Strategic defaults, a Chapter 11-esque move in which homeowners walk away from their property and stop paying their mortgage, are happening with increasing regularity in today’s housing market, and if current legislation is any indication, they are happening much to the chagrin of the financial sector.
According to a recent article by National Mortgage News, a House Financial Services subcommittee has recently begun review of a Federal Housing Administration (FHA) reform bill, and a number of trade groups are lobbying to add provisions to the bill that would discourage homeowners from strategically defaulting.
The inherent features of the bill deal with premiums and indemnification on FHA loans. Currently, no statutory requirement exists for the FHA to charge annual premiums on loans, and the bill would force the FHA to charge a minimum annual premium of 55 basis points, or bps. Annual premiums would be capped at 205 bps.
In addition, the bill would require the FHA to “review the cause of every loan,” as the article put it, that becomes 90-days delinquent within 24 months of its origination, as well as seek indemnification when “material violation” of the agency’s underwriting standards result in losses.

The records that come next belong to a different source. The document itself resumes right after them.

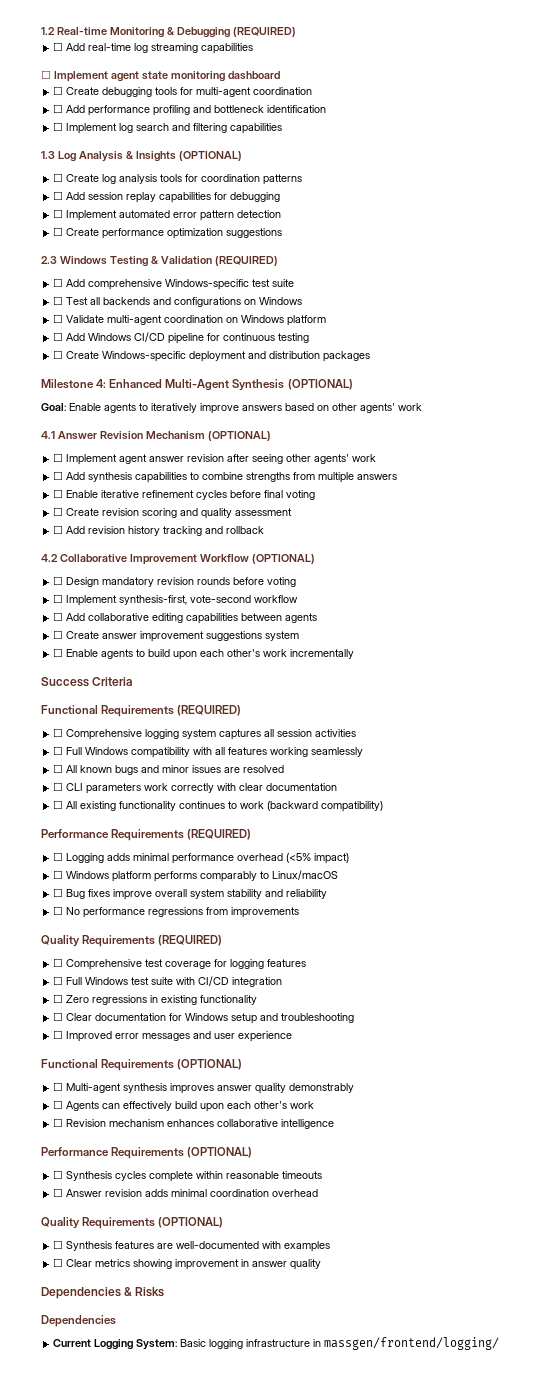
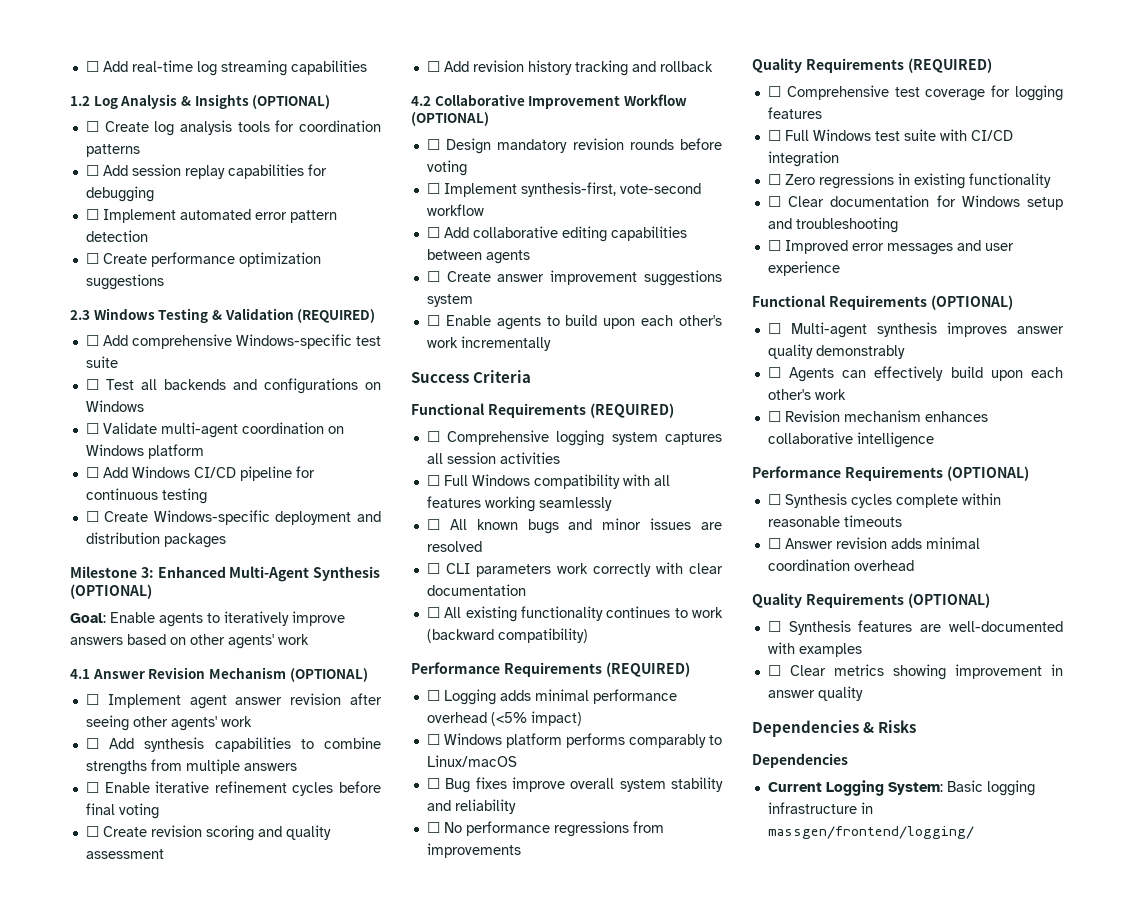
- 1.2 Real-time Monitoring & Debugging (REQUIRED)
- ☐ Implement agent state monitoring dashboard
- ☐ Create debugging tools for multi-agent coordination
- ☐ Add performance profiling and bottleneck identification
- ☐ Implement log search and filtering capabilities
- 1.3 Log Analysis & Insights (OPTIONAL)
+ 1.2 Log Analysis & Insights (OPTIONAL)
- Milestone 4: Enhanced Multi-Agent Synthesis (OPTIONAL)
+ Milestone 3: Enhanced Multi-Agent Synthesis (OPTIONAL)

None of those provisions had attracted much attention, but a recently suggested amendment by the National Association of Federal Credit Unions (NAFCU) on strategic defaults may prove controversial.
The NAFCU amendment would increase the FHA’s lockout from three years to seven; so, when a homeowner defaults on a GSE loan, they would no longer be able to qualify for FHA financing three years after the initial default, but would have to wait for seven years, just like what Fannie Mae and Freddie Mac mandate in their regulations.
Becker contends that the amendment would “ensure the FHA is not propped up to be a safe haven for those who strategically default on previous mortgages,” according to the article.
As we reported last month, strategic defaults have become an increasingly attractive option for underwater borrowers. The logic goes like this: though they can still afford their mortgage, it makes little sense for the borrowers to continue paying for a home they will reap no profit from for, potentially, the next decade, given the 33 percent drop in home values since 2005; as a result of that realization, they strategically default, walking away from the property and refusing to pay their loans.
Though it seems an unorthodox strategy compared to loan modifications or refinancing, a recent survey by Paola Spienza and Luigi Zingales, two Chicagoland professors of finance, found that roughly three out of 10 mortgage defaults in 2010 were of the strategic bend, which was a 22 percent increase from 2009, and national movements have erupted in recent years urging homeowners to strategically default.
2012 is still young, so there is no data out yet on the progress of such movements or the current trends of strategic defaults, but it is safe to say, based on the efforts of the NAFCU, that it has lenders’ attention.
UPDATE: The bill in question passed the House subcommittee late on Wednesday, apparently without the lockout provision.